The SEC paused implementation of the climate-related disclosure rules in the face of significant legal challenges.  The rules would impose substantial disclosure mandates on companies, including concerning the costs of extreme weather events, corporate strategies for addressing climate change, corporate governance procedures and, for certain companies, greenhouse gas emissions.

The SEC had proposed the rules two years ago and received significant comments.  The final rules took into account concerns raised by market participants and removed the Scope 3 disclosure requirement and added materiality qualifications, among other notable changes.  However, the final rules continue to impose costly disclosure requirements.  The plaintiffs in the cases, including SEC registrants, say the final rules are beyond the SEC’s statutory authority, that some would compel speech on controversial topics in violation of the First Amendment, and that the SEC failed to comply with certain provisions of the Administrative Procedure Act. 

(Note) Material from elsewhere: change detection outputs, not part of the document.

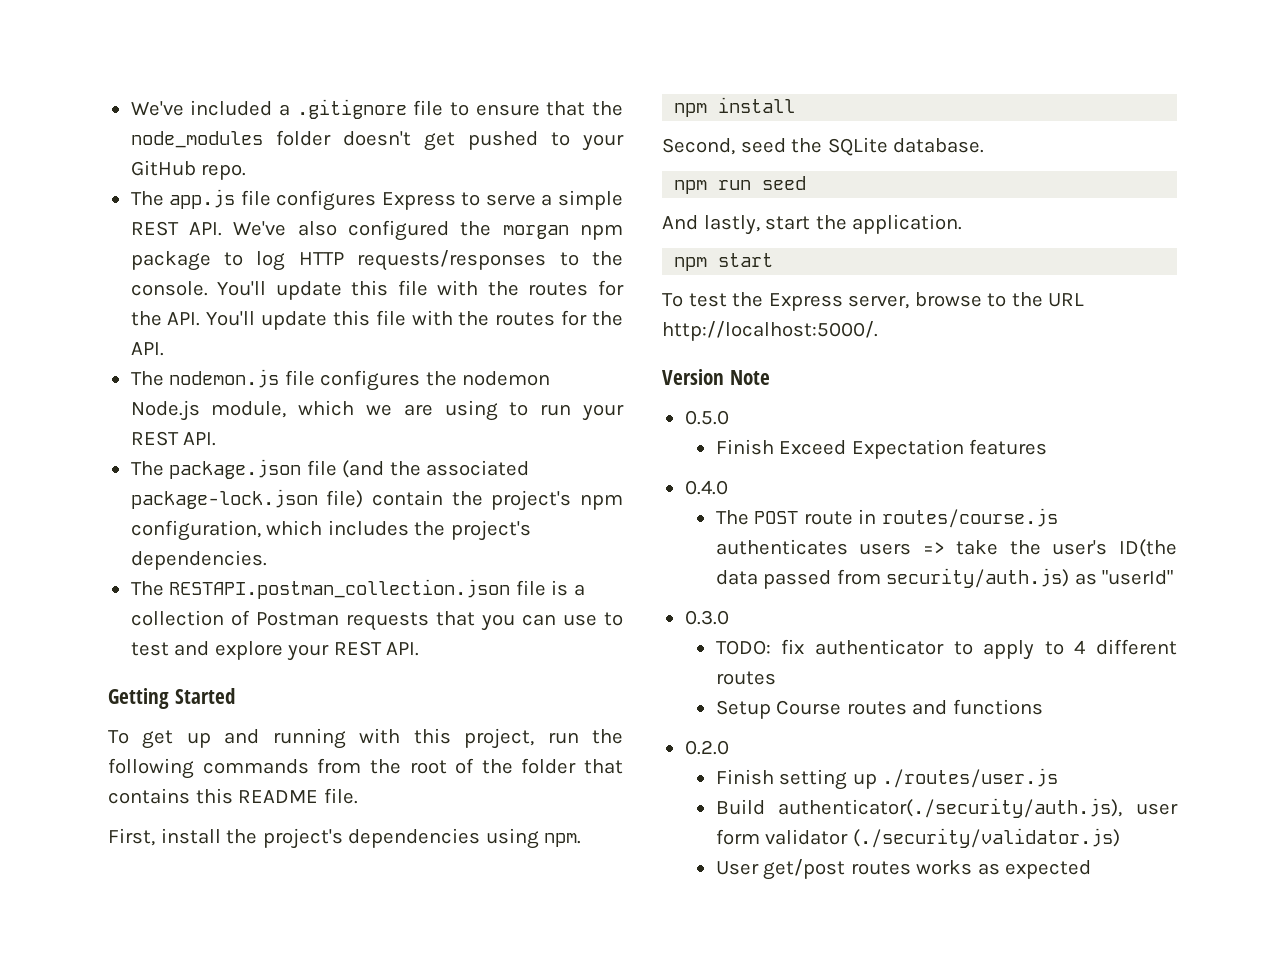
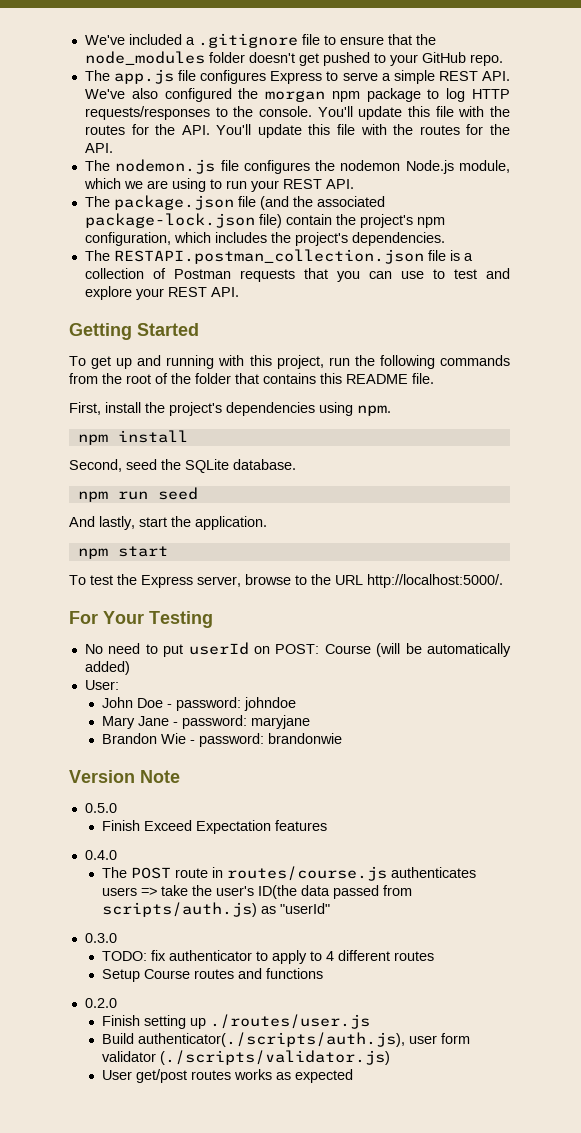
(878, 331) none -> [69,611,213,628] [84,642,511,657] [84,661,130,675] [84,680,119,690] [101,697,296,711] [101,715,310,729] [101,733,342,747] // For Your Testing // No need to put userId on POST: Course (will be automatically added) // User: // John Doe - password: johndoe // Mary Jane - password: maryjane // Brandon Wie - password: brandonwie
[886,568,1070,588] security/auth.js) -> [101,902,257,917] scripts/auth.js)
[778,798,1123,818] authenticator(./security/auth.js), -> [137,1032,405,1047] authenticator(./scripts/auth.js),
[852,828,1120,848] (./security/validator.js) -> [159,1050,390,1065] (./scripts/validator.js)

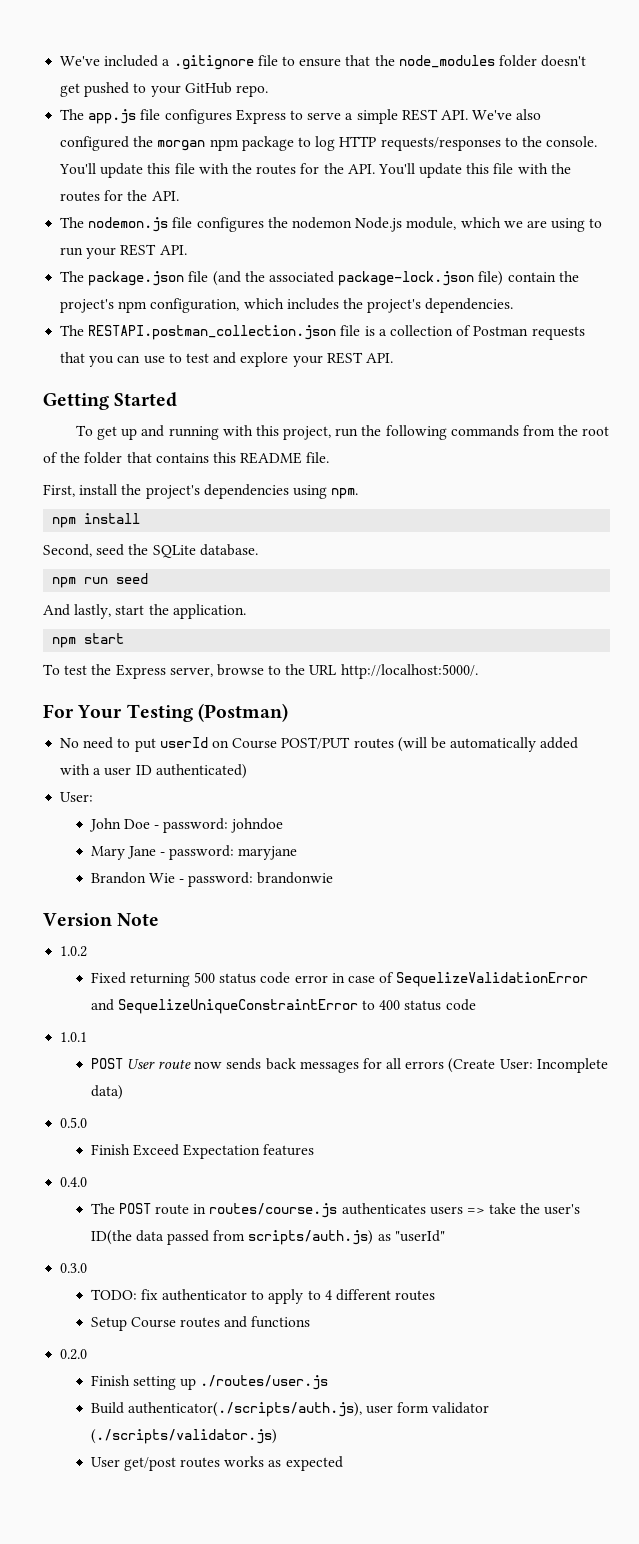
(213, 619) none -> [197,703,288,722] (Postman)
[275,643,511,657] [84,661,130,675] POST: Course (will be automatically added) -> [232,737,579,752] [60,764,247,779] Course POST/PUT routes (will be automatically added with a user ID authenticated)
(180, 776) none -> [60,946,88,957] [90,972,589,987] [90,999,476,1014] [60,1032,88,1042] [90,1058,608,1073] [90,1085,123,1100] // 1.0.2 // Fixed returning 500 status code error in case of SequelizeValidationError and SequelizeUniqueConstraintError to 400 status code // 1.0.1 // POST User route now sends back messages for all errors (Create User: Incomplete data)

In the SEC order, the SEC notes that, “Given the procedural complexities accompanying the consolidation and litigation of the large number of petitions for review of the final rules, a commission stay will facilitate the orderly judicial resolution of those challenges and allow the court of appeals to focus on deciding the merits.”

The SEC notes “the Commission will continue vigorously defending the final rules’ validity in court and looks forward to expeditious resolution of the litigation.”